Perversity

L.A. Expanded: Notes from the West Coast
A weekly column by Catherine Wagley

Dorit Cypis, "The Nervous System: Mother and Child," 1987. Courtesy Jancar Gallery.

When Workspace, a Lincoln Heights storefront with a gallery the size of a living room, hosted a reading last Sunday, only one of the four featured artists actually read, and he read the work of someone else. It was Tyler Coburn, who sat at the front of the room in bow-tie and jacket, looking very readerly and comfortable in the way a teacher does when sharing something he believes in with students who believe in him.

The someone else he chose to read, Sam D’Allesandro (who changed his name from run-of-the-mill Richard Anderson in order to pose as son to fringe superstar Joe D’Allesandro), had a neutrally inquisitive voice, somehow self-involved without being solipsistic; in a review, Joanna Petrone called it “calm and heatless.” In reading D’Allesandro’s Electrical Type of Thing and Jimmy, Colburn had some of that heatless calm. The first, a story about wanting what doesn’t want you—at least not in the same way—and being wanted by what you don’t necessarily want, wonders whether people could really want wrongly. The story’s explicit sexiness, while tangled up in what the protagonist does and doesn’t desire, seems so subsumed by that question of the rightness or wrongness of wanting that the it loosens itself from its own perversity.

Angela Ellsworth, "Untitled," 2011.

It’s difficult for perversity to hold its own when the parameters that define what’s expected or proscribed are undercut (could “proscribed” and “perverse” be antonyms?)—“Perversions are often phantasms spun by jurisprudence,” wrote Wayne Koestenbaum, in the same essay in which he posited perversities as “a continuum of harmless grays.” There are a good number of grays in D’Allesandro’s stories and even more in Jancar Gallery’s current exhibition, Narratives of the Perverse – II (I occurred in 2008), a show that’s intergenerational and amorphous. Despite its title, Narratives functions more as a list than as a story, an enumeration of perversions, some political, pornographic, decorative, exploitative, explicit, and all somehow tied to how you assert or lose yourself while trying to connect with others. With thirty-eight artists and work hung upstairs, downstairs, in the alcove between desk and wall and in the stairwell, it’s a promiscuous exhibition. But it doesn’t feel overfull.

In Dorit Cypis’ 1987 photograph The Nervous System: Mother and Child, a pink, frilly, sinister image, a toddler holds her dress over her mother’s face in a way that connotes either precocious murder, or a forced pedophilia. In Angela Ellsworth’s Untitled, two girls with heavy braids, who could’ve come from Yearning for Zion Ranch, are about to gently kiss, putting the conservative, repressed wholesomeness of their appearance into intimate contact with the liberation tied up in girl-on-girl loving. There’s no shame in Ellsworth’s image, but there is in Elana Mann’s 2009 video Ass on the Street, where the artist wears an ass’s head and feels her way down a South L.A. street.
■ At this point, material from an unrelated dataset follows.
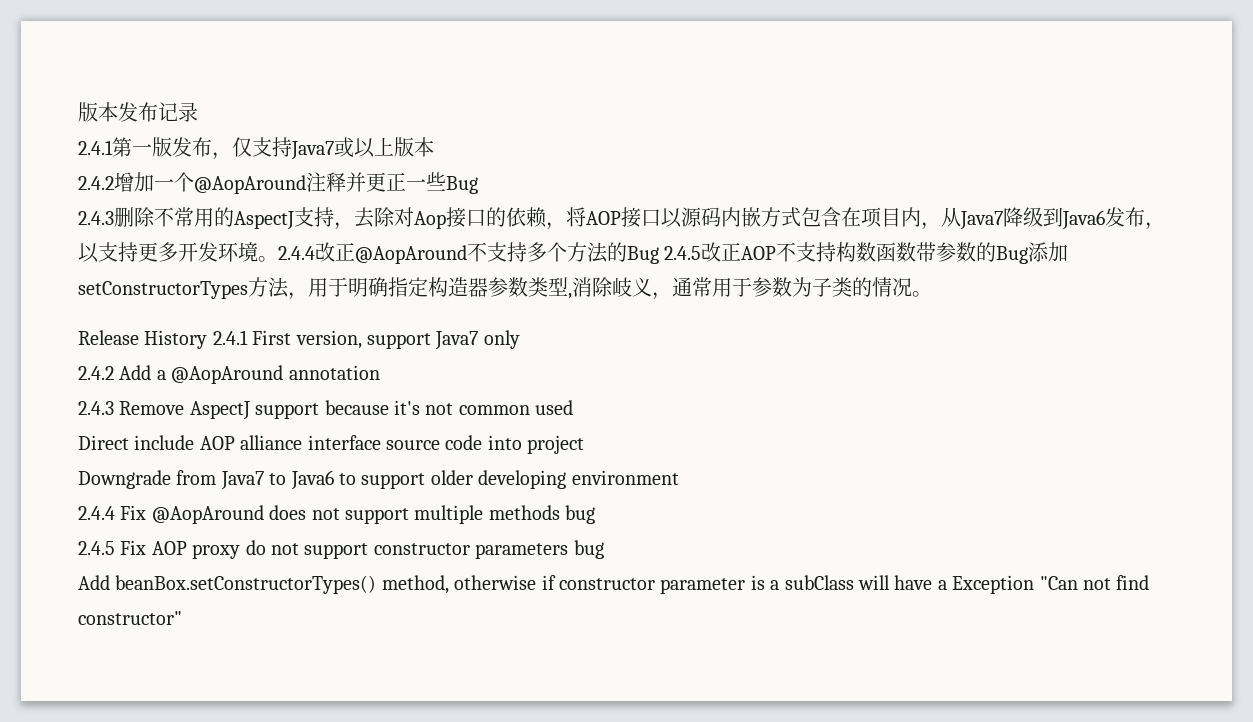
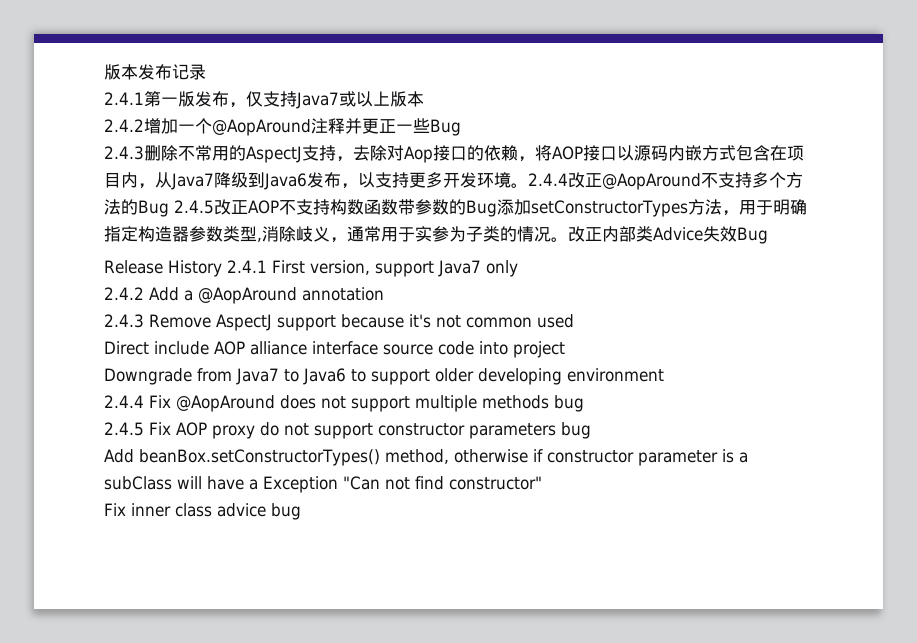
[752,277,792,297] 参数 -> [415,226,449,242] 实参
(932, 294) none -> [568,226,768,244] 改正内部类Advice失效Bug
(182, 618) none -> [104,503,301,520] // Fix inner class advice bug

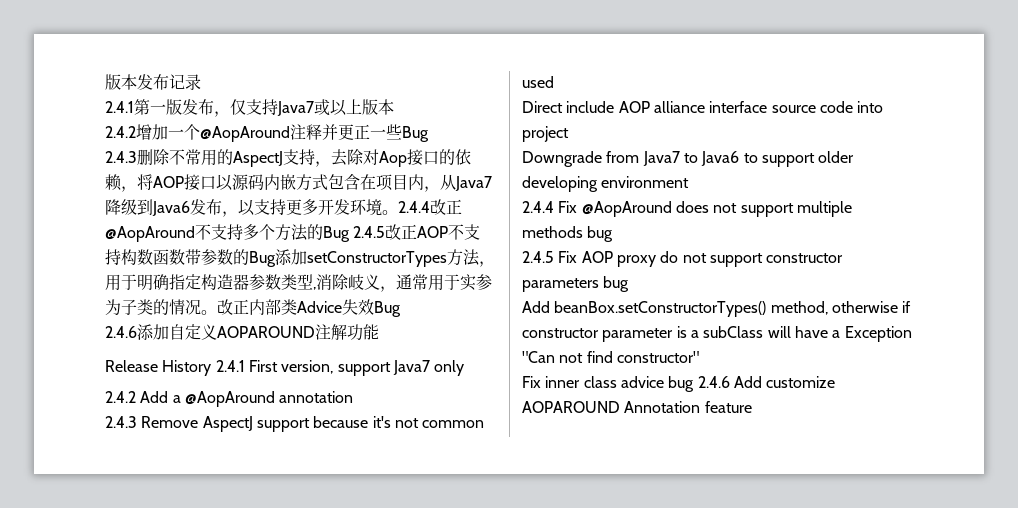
(768, 235) none -> [105,324,379,341] // 2.4.6添加自定义AOPAROUND注解功能
(301, 511) none -> [697,376,836,388] [522,401,752,413] 2.4.6 Add customize AOPAROUND Annotation feature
Her body’s timidity and the simplicity of her black outfit makes the expression of perversity (she’s openly being an ass) seem wrong, like a Scarlett letter, and, as moving through the world with an ass head makes it difficult to see where you’re going but easy for everyone else to tell, Mann places herself at the mercy of others even though she can’t really engage them at all.

Elana Mann, "Ass on the Street," video still, 2009.

Annie Sprinkle and Elizabeth Stephens can and do engage one another in their collaborative Ecosexual, a kitschy, defiant image of Sprinkle with legs spread and Stephens standing above. The couple has now been married six times and hosted six different weddings in the past six years, ever since their planned legal one was denied. This print corresponds with the most recent. It’s a performance of promiscuous commitment–wanting the right kind of togetherness but wanting it wrongly.

“I did not want comfort,” wrote Sam D’Allesandro, not in the story Coburn read but in another, titled Nothing Ever Just Disappears. “I did not want to be comfortable with not seeking comfort or predictability . . . I wanted to be challenged, but not in pain.” The most heartening trait of Narratives of the Perverse II‘s is its ability, as an unweildy collective, to be comfortable with the discomfort of wanting and not wanting in ways that aren’t sanctioned, destabilizing perversity as taboo while still allowing for the confusion of a series of “harmless grays.”